Without any further ado, let’s take a look at black-eyed Susan vs. coneflower!
Comparing Black-Eyed Susan vs. Coneflower
|Scientific name||Rudbeckia hirta||–|
|Native to||Central and eastern North America||Central and eastern North America|
|Preferred soil type||Sand, loam, and clay||Sand, loam, and clay|
|Preferred moisture level||Dry and moist, medium levels||Dry, medium levels|
|Average height||1 to 3 feet||3 to 4 feet|
|Blooming time||June, July, August, and September||Varied depending on species, usually during spring, summer, or autumn|
|Bloom color||Yellow||Varied, depending on the species|
|Type of root||Fibrous||Fibrous|
|Benefits in the garden||Attracts pollinators and birds||Attracts pollinators and birds|
|Sowing time||Spring, early summer, and fall||Spring, early summer, and fall|
What Is a Black-Eyed Susan?
Black-eyed Susan is a flowering plant native to central and eastern North America. It is scientifically named Rudbeckia hirta and is part of the Rudbeckia genus in the Asteraceae family. Nowadays, the flower can be found in all 48 states of the contiguous United States and all 10 Canadian provinces. In short, it is a common flower, and it is also Maryland’s state flower.
There are four varieties of black-eyed Susan, each appearing in different regions. Angustifolia appears in the south-central and southeastern U.S.; floridana in Florida; hirta in the eastern U.S.; and pulcherrima throughout North America.
What Is a Coneflower?
As we’ve already established, this article will only refer to the coneflowers in the Echinacea genus in the Asteraceae family.
These coneflowers are represented by ten species native to central and eastern North America. The ten species are usually named after their petal color (purpurea, sanguinea) or by a descriptive term (tennesseensis, serotina, simulata).
Leaving Echinacea aside, the most interesting thing is that the term “coneflower” is also used in regard to some species in the Rudbeckia genus, which black-eyed Susan is part of, too. Can you see now how intertwined things are with these two terms? That’s why we’ve chosen another genus to compare black-eyed Susans to!
The Key Differences Between Black-Eyed Susan vs. Coneflower
The two species – or better said, types of flowers – are very similar in appearance. On top of that, the fact that they are native to the same regions doesn’t help either. As such, in the following lines, we’ll showcase several key differences between coneflower and black-eyed Susan.
Black-Eyed Susan vs. Coneflower: Classification and Type
The black-eyed Susan is an annual, upright-growing flowering plant. However, it can sometimes be perennial or biennial. It is part of the Rudbeckia genus, known for a raised central disc of various colors on the flowerhead. This disc is the reason why the plant is named black-eyed Susan. On top of that, the same disc led to another name being given to plants in the Rudbeckia genus – namely, coneflowers.
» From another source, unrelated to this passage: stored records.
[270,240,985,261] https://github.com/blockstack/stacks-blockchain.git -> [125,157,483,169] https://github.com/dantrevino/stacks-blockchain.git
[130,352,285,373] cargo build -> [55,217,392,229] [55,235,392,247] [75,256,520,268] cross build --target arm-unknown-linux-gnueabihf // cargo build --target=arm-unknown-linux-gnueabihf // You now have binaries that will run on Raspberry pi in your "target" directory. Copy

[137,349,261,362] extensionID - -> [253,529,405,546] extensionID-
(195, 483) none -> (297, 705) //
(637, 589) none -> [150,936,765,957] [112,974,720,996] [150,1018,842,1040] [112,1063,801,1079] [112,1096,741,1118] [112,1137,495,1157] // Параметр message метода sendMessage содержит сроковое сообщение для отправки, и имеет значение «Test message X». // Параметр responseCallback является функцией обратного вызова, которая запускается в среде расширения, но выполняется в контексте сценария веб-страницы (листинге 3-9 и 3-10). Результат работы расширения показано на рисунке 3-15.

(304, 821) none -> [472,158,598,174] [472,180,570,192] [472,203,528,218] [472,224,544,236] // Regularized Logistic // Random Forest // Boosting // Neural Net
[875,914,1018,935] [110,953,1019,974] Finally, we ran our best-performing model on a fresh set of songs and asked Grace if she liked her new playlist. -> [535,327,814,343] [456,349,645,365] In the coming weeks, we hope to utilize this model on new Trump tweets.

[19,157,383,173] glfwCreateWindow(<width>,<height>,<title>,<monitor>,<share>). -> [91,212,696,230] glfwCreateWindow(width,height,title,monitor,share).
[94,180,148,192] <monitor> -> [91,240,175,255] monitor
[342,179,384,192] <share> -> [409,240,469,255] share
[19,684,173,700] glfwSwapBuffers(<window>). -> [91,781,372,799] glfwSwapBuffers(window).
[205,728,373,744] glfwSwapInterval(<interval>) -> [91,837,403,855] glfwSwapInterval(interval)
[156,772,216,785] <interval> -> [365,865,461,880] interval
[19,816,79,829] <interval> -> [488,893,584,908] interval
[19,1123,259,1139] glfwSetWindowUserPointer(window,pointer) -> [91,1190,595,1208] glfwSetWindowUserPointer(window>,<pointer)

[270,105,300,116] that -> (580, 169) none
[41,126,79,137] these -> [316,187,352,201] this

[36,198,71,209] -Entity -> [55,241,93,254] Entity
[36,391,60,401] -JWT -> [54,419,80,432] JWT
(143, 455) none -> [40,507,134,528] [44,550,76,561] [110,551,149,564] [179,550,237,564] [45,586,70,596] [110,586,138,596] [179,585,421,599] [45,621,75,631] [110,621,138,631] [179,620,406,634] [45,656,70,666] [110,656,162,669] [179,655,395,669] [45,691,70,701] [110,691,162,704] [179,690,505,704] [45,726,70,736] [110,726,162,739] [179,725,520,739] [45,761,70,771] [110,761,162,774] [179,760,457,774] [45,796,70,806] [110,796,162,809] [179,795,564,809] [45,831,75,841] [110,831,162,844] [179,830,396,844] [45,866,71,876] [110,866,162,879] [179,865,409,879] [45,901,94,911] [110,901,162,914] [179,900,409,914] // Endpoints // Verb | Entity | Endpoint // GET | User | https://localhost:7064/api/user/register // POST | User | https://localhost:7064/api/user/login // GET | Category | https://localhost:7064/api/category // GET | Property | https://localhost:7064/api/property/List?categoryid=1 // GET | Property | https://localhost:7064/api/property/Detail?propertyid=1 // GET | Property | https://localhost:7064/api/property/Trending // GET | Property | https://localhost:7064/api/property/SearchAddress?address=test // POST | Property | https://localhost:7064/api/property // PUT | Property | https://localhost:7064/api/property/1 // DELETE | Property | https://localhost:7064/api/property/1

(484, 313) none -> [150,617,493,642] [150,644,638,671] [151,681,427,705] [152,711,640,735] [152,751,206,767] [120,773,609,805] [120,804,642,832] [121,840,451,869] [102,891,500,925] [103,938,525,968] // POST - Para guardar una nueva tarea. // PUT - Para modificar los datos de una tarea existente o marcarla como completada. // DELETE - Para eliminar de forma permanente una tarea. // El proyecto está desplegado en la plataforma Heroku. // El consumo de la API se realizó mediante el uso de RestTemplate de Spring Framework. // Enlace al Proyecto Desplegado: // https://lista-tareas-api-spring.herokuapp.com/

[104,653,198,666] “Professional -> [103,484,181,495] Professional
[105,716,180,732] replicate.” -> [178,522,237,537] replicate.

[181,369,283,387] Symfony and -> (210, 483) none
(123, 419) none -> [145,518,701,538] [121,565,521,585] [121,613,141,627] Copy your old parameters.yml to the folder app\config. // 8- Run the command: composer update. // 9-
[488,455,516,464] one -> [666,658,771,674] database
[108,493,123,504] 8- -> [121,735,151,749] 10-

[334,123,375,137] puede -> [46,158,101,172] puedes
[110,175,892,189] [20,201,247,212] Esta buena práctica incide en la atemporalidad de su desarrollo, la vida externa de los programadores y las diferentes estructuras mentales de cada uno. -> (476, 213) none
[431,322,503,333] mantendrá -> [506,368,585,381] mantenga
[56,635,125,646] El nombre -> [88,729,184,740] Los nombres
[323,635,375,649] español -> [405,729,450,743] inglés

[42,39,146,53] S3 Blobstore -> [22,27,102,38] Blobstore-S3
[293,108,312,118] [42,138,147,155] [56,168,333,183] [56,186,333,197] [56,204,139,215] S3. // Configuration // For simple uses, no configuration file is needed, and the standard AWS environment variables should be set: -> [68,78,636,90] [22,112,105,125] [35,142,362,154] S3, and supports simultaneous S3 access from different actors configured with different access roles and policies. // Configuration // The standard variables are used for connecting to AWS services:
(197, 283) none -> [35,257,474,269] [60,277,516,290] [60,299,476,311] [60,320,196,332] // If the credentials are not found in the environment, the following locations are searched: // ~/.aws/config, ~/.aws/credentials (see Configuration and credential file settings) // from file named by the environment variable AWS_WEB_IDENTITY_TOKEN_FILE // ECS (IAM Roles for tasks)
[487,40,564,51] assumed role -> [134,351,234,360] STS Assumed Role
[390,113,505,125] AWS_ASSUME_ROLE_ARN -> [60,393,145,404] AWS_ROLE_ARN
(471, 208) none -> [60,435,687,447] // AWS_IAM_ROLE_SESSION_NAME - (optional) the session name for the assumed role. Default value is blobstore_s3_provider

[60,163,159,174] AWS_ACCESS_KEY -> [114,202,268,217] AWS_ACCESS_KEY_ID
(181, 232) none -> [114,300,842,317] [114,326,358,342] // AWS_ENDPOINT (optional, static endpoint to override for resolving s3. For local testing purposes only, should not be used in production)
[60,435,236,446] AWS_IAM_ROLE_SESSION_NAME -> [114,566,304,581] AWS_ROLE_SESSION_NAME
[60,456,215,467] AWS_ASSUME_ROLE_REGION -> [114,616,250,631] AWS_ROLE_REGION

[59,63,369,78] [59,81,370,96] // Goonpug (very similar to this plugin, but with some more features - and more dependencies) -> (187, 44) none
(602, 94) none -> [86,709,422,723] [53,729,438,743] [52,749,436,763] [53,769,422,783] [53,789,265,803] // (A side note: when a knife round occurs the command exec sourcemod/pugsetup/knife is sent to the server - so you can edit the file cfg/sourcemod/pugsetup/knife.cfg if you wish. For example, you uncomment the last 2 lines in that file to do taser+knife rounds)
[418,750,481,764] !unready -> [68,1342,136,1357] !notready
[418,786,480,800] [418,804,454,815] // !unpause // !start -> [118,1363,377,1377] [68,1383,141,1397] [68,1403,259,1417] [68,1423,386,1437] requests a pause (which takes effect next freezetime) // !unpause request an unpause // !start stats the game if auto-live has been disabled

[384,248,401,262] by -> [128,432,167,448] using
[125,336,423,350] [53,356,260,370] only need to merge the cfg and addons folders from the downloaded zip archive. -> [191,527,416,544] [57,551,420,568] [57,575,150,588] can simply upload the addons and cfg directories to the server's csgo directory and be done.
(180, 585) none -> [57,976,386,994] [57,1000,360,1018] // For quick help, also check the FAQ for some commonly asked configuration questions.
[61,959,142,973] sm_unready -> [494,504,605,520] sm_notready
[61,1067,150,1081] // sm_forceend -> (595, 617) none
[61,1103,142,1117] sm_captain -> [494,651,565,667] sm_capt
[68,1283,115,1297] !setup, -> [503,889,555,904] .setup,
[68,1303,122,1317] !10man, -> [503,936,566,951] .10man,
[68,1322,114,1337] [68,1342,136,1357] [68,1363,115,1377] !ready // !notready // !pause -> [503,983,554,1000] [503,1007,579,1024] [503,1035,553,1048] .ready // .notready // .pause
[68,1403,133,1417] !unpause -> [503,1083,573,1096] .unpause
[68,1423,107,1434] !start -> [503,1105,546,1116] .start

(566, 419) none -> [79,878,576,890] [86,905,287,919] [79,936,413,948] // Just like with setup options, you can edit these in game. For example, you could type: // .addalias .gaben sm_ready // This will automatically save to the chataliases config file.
So basically, the Rudbeckia genus consists of both black-eyed Susans and coneflower species.
Now you can see why comparing the two is essential for plant enthusiasts!
Coneflowers (those in the Echinacea genus) are herbaceous perennial plants. They are known to tolerate drought conditions, and almost all of them grow from taproots. While black-eyed Susans have a prominent central disc, coneflowers in the Echinacea genus are characterized by hemispheric involucres – the center of the flowerhead.
It is worth mentioning that both flowers are part of the Asteraceae family. Plants in this family are often referred to as sunflowers and daisies. This is yet another reason for the many similarities between black-eyed Susan and coneflower.
Black-Eyed Susan vs. Coneflower: Appearance
Black-eyed Susan grows up to about 39 inches tall and about 18 inches wide. Its leaves are basal and can grow up to 7 inches long. The flowerhead is composite and daisy-like; it appears in early autumn (sometimes late summer) and is usually about 4 inches in diameter. It features vibrant yellow florets and a dark center. The number of similarities with coneflowers grows further, as black-eyed Susans can nowadays appear in a variety of colors and sizes due to extensive breeding.
The species in the Echinacea genus usually grow up to 4 feet high. Like black-eyed Susans, they grow from taproots (except for Echinacea purpurea). The flowers are located at the end of the plant’s long peduncles. The paleae are longer than disc corollas, and their ends vary in color; they can be anything from orange to reddish purple. The petals are brightly colored. Depending on the species, they can be pink, purple, yellow, or white, among other colors.
Black-Eyed Susan vs. Coneflower: Cultivation
Black-eyed Susan is reportedly easy to grow and is often preferred by enthusiasts thanks to its prolonged bloom time. While in bloom, it will attract pollinators and butterflies. Birds, especially finches, are attracted to the plant’s seed heads.
You might want to pick up cultivating black-eyed Susans in your garden as the flower tolerates drought, heat, and various soils. All you have to remember is that it doesn’t perform well in wet soils that are poorly drained.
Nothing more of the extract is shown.